## TASK STATEMENT
Write out each line from the data below that includes the word "hankel".
Top of DATA SUPPLIED
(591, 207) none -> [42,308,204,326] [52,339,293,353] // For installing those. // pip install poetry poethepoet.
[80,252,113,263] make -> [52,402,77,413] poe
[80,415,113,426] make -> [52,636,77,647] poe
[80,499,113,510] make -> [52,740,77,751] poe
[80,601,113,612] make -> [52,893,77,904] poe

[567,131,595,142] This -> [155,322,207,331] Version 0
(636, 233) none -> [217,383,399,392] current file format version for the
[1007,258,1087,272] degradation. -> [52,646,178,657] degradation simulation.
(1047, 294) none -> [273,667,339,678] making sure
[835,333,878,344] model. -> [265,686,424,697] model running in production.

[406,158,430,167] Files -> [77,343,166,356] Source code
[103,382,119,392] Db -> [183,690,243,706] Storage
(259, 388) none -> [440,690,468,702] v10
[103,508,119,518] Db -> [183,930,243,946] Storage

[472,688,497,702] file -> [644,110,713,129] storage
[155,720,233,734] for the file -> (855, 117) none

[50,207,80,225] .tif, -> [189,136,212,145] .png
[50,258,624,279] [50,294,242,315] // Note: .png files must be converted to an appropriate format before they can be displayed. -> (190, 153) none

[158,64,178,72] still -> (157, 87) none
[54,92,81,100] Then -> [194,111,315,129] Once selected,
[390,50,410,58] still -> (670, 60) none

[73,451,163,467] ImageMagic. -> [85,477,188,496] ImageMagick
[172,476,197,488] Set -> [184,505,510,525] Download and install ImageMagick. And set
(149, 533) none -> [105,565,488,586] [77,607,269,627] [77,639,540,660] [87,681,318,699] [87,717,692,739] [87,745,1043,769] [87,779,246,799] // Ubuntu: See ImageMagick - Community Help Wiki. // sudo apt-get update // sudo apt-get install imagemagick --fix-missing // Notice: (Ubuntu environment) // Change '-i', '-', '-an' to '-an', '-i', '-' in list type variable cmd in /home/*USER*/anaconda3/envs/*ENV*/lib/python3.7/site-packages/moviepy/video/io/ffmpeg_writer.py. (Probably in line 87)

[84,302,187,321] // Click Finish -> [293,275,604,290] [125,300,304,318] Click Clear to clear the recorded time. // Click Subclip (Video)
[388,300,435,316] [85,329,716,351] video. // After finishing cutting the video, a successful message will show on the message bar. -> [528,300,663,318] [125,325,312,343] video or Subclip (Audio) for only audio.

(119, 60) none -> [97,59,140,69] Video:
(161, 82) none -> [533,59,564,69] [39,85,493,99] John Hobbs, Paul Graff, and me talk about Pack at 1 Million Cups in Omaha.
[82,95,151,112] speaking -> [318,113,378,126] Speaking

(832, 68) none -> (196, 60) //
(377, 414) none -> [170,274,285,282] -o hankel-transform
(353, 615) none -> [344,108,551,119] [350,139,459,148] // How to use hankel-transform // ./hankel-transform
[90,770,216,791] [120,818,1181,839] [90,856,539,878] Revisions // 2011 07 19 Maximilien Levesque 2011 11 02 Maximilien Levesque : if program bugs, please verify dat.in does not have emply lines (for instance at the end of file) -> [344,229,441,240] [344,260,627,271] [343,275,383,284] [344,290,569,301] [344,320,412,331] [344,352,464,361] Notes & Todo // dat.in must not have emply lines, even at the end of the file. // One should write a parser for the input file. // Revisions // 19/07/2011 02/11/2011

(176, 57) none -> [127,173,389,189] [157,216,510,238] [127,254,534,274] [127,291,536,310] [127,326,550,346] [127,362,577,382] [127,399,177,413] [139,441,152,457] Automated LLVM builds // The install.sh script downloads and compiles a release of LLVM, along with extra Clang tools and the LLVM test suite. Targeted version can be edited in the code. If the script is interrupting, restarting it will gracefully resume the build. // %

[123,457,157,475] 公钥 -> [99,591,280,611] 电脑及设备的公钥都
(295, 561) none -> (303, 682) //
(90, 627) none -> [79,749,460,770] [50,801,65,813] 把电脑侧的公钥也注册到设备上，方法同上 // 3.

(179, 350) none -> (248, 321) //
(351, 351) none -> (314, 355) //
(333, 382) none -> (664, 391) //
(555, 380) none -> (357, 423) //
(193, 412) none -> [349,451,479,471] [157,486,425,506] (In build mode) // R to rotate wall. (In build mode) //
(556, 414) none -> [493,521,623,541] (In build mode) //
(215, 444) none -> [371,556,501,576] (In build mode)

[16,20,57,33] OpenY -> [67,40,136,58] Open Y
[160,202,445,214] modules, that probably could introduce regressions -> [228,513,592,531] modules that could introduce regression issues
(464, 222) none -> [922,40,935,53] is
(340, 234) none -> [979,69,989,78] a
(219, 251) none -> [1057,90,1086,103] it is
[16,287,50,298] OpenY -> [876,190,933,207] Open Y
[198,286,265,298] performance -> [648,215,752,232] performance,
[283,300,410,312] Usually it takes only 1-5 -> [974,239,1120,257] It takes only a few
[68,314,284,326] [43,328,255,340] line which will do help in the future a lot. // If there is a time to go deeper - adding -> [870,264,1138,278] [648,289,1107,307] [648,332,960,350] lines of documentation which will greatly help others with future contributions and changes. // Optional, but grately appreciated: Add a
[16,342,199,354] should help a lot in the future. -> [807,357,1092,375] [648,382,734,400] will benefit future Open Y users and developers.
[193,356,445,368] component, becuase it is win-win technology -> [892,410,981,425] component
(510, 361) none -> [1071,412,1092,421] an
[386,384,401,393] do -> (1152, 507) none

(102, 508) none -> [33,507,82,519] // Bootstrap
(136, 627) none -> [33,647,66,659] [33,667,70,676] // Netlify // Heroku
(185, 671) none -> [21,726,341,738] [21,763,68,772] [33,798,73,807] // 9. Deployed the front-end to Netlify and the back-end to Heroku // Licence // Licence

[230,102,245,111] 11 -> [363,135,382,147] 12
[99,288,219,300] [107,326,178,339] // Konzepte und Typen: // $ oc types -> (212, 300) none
Bottom of DATA SUPPLIED
## RESULT FOR THIS EXERCISE
(377, 414) none -> [170,274,285,282] -o hankel-transform
(353, 615) none -> [344,108,551,119] [350,139,459,148] // How to use hankel-transform // ./hankel-transform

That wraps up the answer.